Não alinho nas críticas a Carlos Costa. Vejo o governador do Banco de Portugal como uma pessoa com um percurso invulgar, muito conhecedor, competente e sensato. Por isso, mesmo fiquei muito surpreendido com as suas declarações no início da semana, num encontro público. São palavras, certamente muito pensadas, que revelam uma situação grave da banca portuguesa. Fiquei igualmente espantado com a pouca atenção dada às palavras de Carlos Costa. Parece que o país se encontra distraído com questões menores e anestesiado com a propaganda vazia e mentirosa do governo. Neste momento, em Portugal, não há nada mais importante do que o sistema financeiro. Pode provocar uma crise muito séria na economia portuguesa e levar mesmo a um segundo resgate europeu.

O que disse então Carlos Costa? Em primeiro lugar, há um problema “sistémico” com o crédito mau nos bancos portugueses. Não há problemas com um banco, com dois ou com três, mas com todo o sistema financeiro (“sistémico”). Em segundo lugar, individualmente, os bancos não conseguem resolver os seus problemas, em grande medida por causa de dificuldades de financiamento nos mercados internacionais. Por isso, continuou Carlos Costa, os bancos portugueses necessitam de ajuda pública. Se for através de financiamento do Estado português, será necessário que a Comissão Europeia (DG Concorrência) aceite a natureza excepcional das ajudas de Estado. Se o apoio vier das instituições europeias, será fundamental que não se aplique as novas regras europeias de resolução bancária. Não consigo lembrar-me da última vez que ouvi declarações públicas tão significativas como estas.

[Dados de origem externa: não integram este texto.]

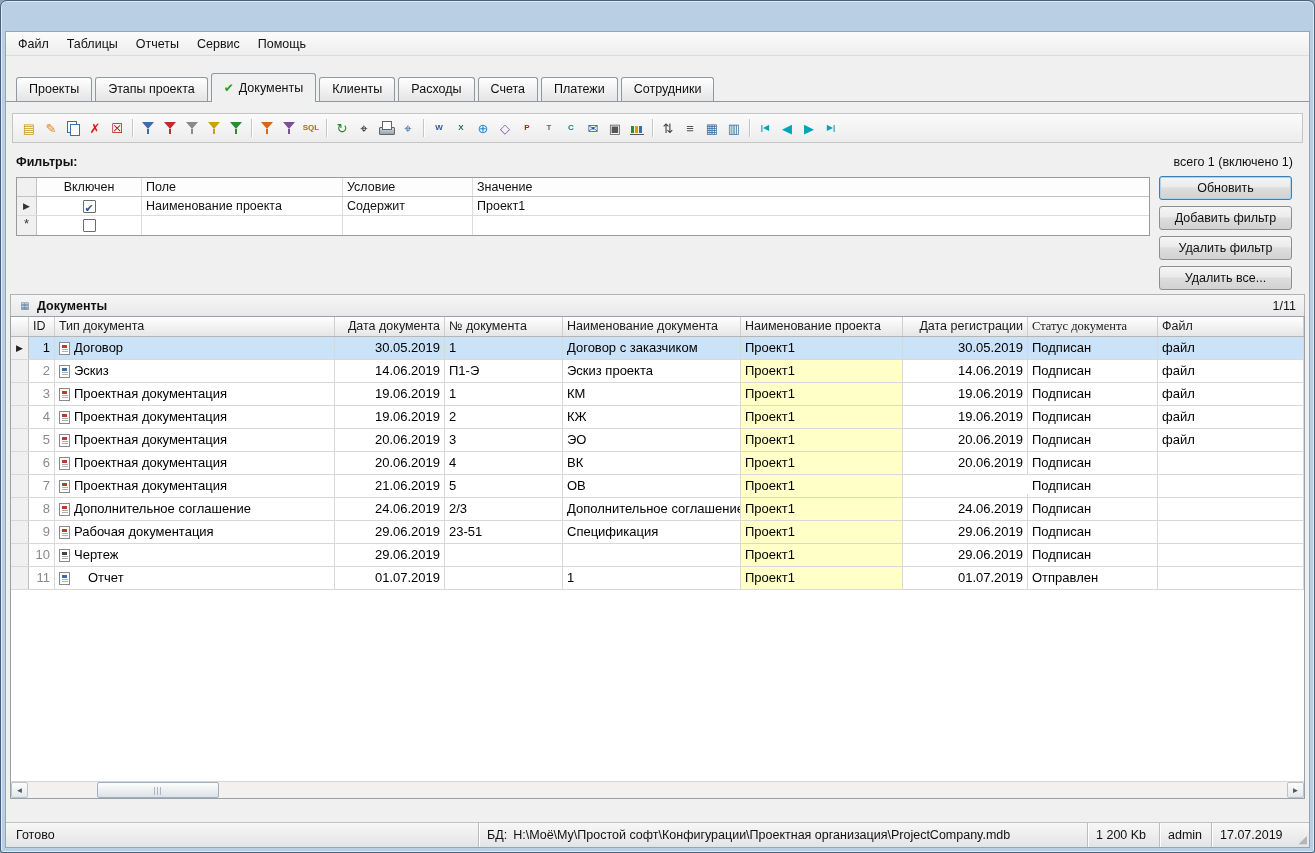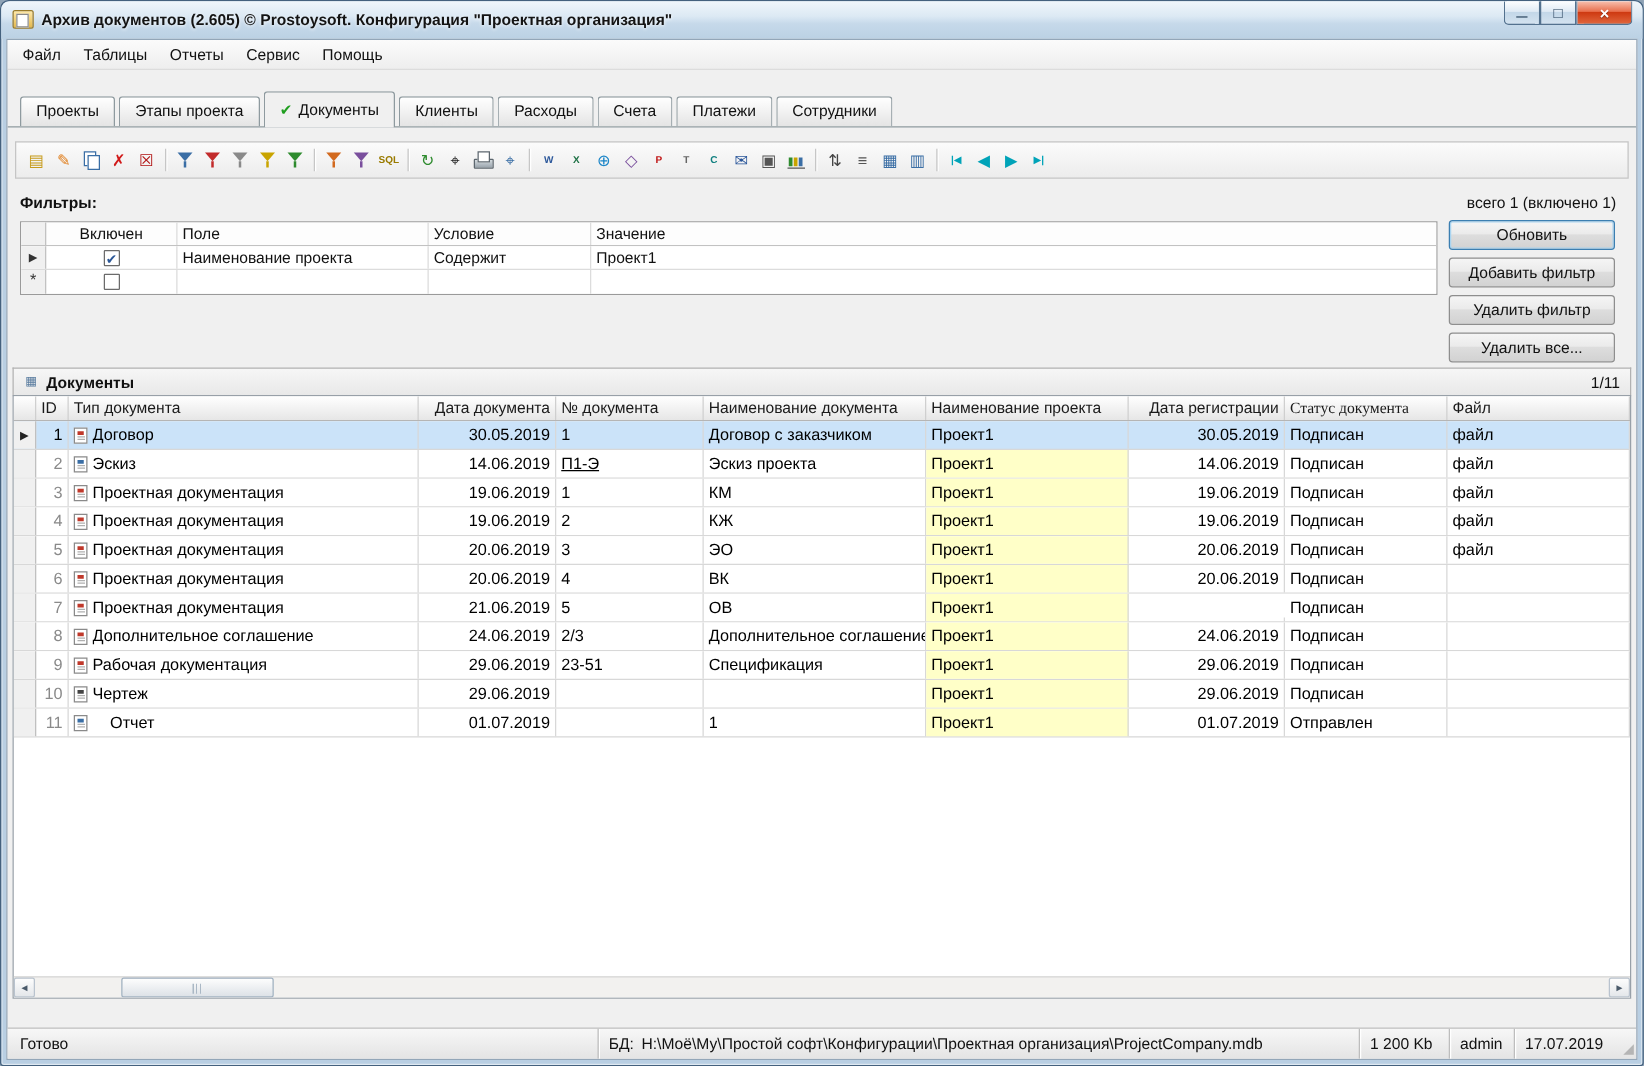--- a/index.html
+++ b/index.html
@@ -115,29 +115,20 @@
   .sb-size{width:72px;}
   .sb-user{width:52px;}
   .sb-date{width:82px;}
   .sb-grip{width:16px;display:flex;align-items:flex-end;justify-content:flex-end;color:#b5b5b5;font-size:11px;line-height:1;padding:0 2px 2px 0;}
   .sb-grip::after{content:'◢';}
 </style>
 </head>
 <body>
 
 <div class="window">
-  <div class="titlebar">
-    <span class="app-icon"></span>
-    <span class="title-text">Архив документов (2.605) © Prostoysoft. Конфигурация "Проектная организация"</span>
-    <div class="win-controls">
-      <div class="win-btn min"></div>
-      <div class="win-btn max"></div>
-      <div class="win-btn close"></div>
-    </div>
-  </div>
 
   <div class="client">
     <div class="menubar">
         <div class="menu-item">Файл</div>
         <div class="menu-item">Таблицы</div>
         <div class="menu-item">Отчеты</div>
         <div class="menu-item">Сервис</div>
         <div class="menu-item">Помощь</div>
       </div>
 
@@ -274,21 +265,21 @@
             <div class="td col-file" style="flex: 1 1 0%;">файл</div>
           </div>
           <div class="trow">
             <div class="td rowsel"></div>
             <div class="td col-id" style="width: 26px; text-align: right;">2</div>
             <div class="td col-type" style="width: 280px;">
               <span class="doc-ico" style="color: rgb(58, 110, 165);"></span>
               <span class="tcell-text">Эскиз</span>
             </div>
             <div class="td col-date" style="width: 110px; text-align: right;">14.06.2019</div>
-            <div class="td col-number" style="width: 118px; text-decoration: underline;">П1-Э</div>
+            <div class="td col-number" style="width: 118px;">П1-Э</div>
             <div class="td col-name" style="width: 178px;">Эскиз проекта</div>
             <div class="td col-project" style="width: 162px;">Проект1</div>
             <div class="td col-reg_date" style="width: 125px; text-align: right;">14.06.2019</div>
             <div class="td col-status" style="width: 130px;">Подписан</div>
             <div class="td col-file" style="flex: 1 1 0%;">файл</div>
           </div>
           <div class="trow">
             <div class="td rowsel"></div>
             <div class="td col-id" style="width: 26px; text-align: right;">3</div>
             <div class="td col-type" style="width: 280px;">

Não faço a mínima ideia do que levou Carlos Costa – habitualmente muito prudente – a fazer estas declarações. Encontro duas explicações possíveis. O programa de financiamento do Banco Central Europeu não é suficiente para resolver os problemas dos bancos portugueses a curto prazo. Ou – segunda explicação possível – existem problemas sérios de comunicação entre o Banco de Portugal e o governo (sobretudo com o ministério das Finanças) e o governador foi forçado a enviar avisos sérios em público (terá também aproveitado para enviar mensagens às autoridades europeias presentes na conferência).

A sucessão de declarações a defender a criação de um “banco mau” não ajuda nada a melhorar a percepção dos mercados sobre os bancos portugueses. Os investidores financeiros ficam confusos, levantam questões preocupantes e perdem confiança no sistema financeiro português. Por exemplo, a referência ao “modelo italiano” aumenta a confusão nos mercados. Em Itália os maiores bancos privados é que financiam o “banco mau”. Mas os investidores financeiros sabem o que disse esta semana Teodora Cardoso: “Não há em Portugal bancos bons que poderiam substituir o Estado para financiar o banco mau.” Ao contrário de Itália, em Portugal, o maior banco, a Caixa Geral de Depósitos, deverá ser o que neste momento terá os maiores problemas. Segundo notícias recentes, precisará de cerca de 4 mil milhões de Euros para se recapitalizar. Aliás, é extraordinário como António Costa continua a dizer que a CGD é uma referência de estabilidade no sistema financeiro. Se isto é estabilidade, o que será instabilidade?

Curiosamente (e ironicamente) a aplicação do “modelo italiano” a Portugal poderia reforçar a “espanholização” do sistema financeiro. Dito de outro modo, só no plano ibérico é que há bancos grandes e bons para salvar bancos mais pequenos e maus (modelo italiano). Talvez não seja boa ideia levar Bruxelas e Frankfurt a tratar a Península Ibérica, no plano financeiro, como se fosse a Itália.

Seria muito importante que, no caso de as autoridades nacionais decidirem criar um “banco mau”, o anunciassem quando a decisão estiver tomada e explicassem muito bem a sua natureza. Não há nada pior do que especulações e dúvidas sobre uma matéria tão sensível. O Presidente da República poderia desempenhar um papel crucial de articulação entre o governo e o Banco de Portugal. Não será talvez o trabalho mais feliz de todos, mas seria certamente um dos mais importante para os portugueses.